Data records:
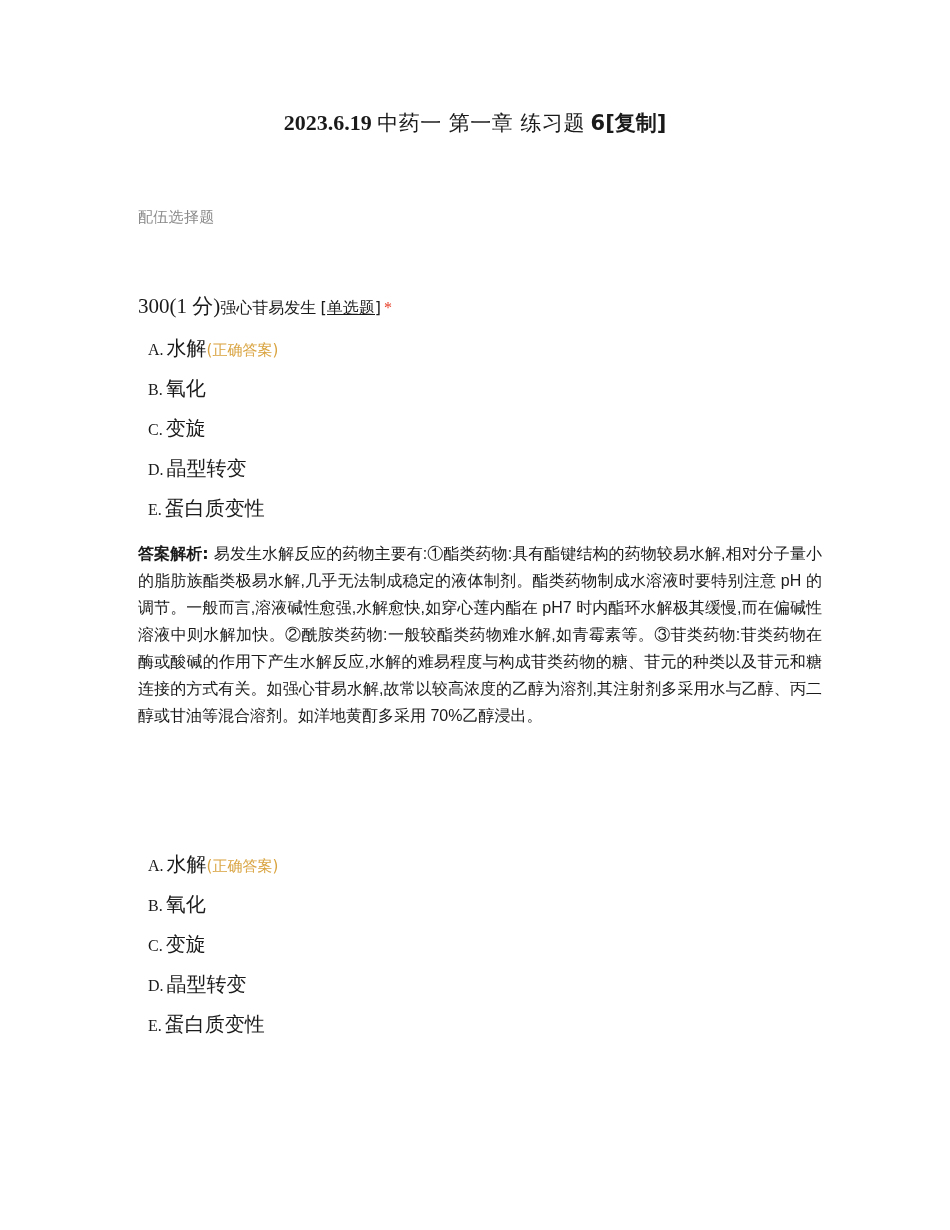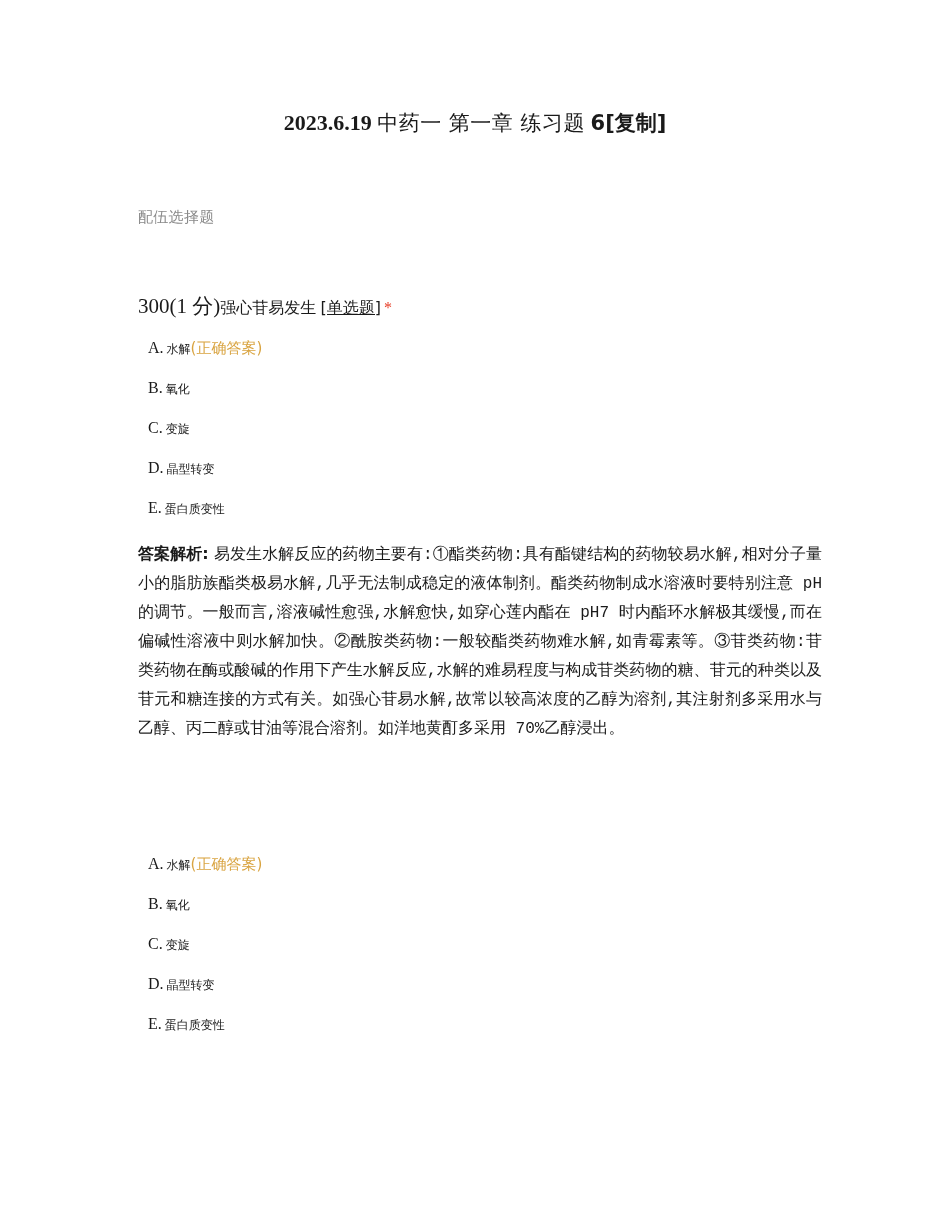--- a/index.html
+++ b/index.html
@@ -119,7 +119,7 @@
   }
   .option .opt-text {
     font-family: "DejaVu Sans", "Liberation Sans", sans-serif;
-    font-size: 12px;
+    font-size: 20px;
   }
   .option .correct-tag {
     font-family: "DejaVu Sans", "Liberation Sans", sans-serif;

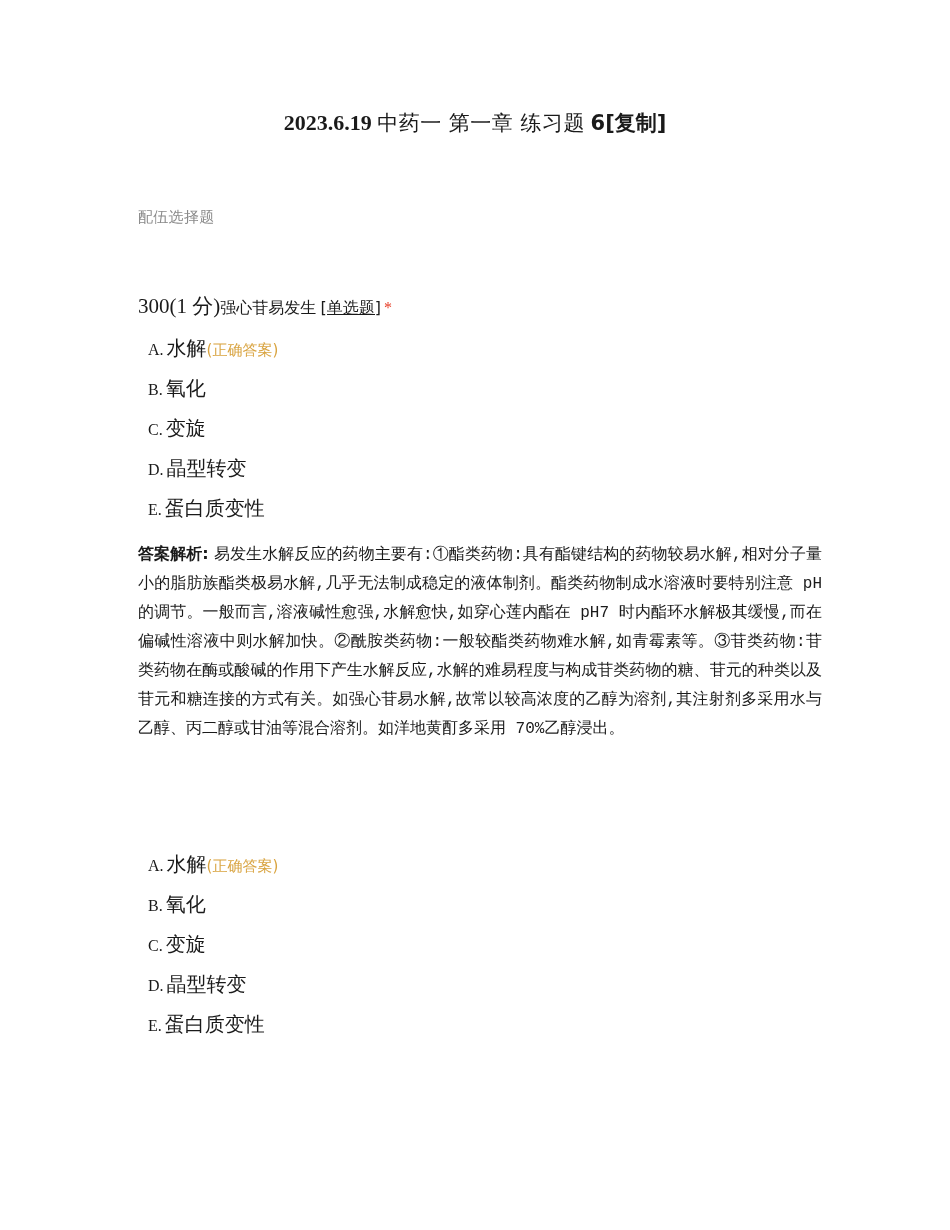--- a/index.html
+++ b/index.html
@@ -145,7 +145,7 @@
     font-family: "DejaVu Sans", "Liberation Sans", sans-serif;
   }
   .explanation .exp-body {
-    font-family: Liberation Mono, monospace;
+    font-family: Liberation Sans, sans-serif;
   }
 </style>
 </head>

**TASK TO CARRY OUT:** Check the records above line by line and tally those holding the string "font". Answer with the number only.

**RESPONSE TO THIS EXERCISE:** 7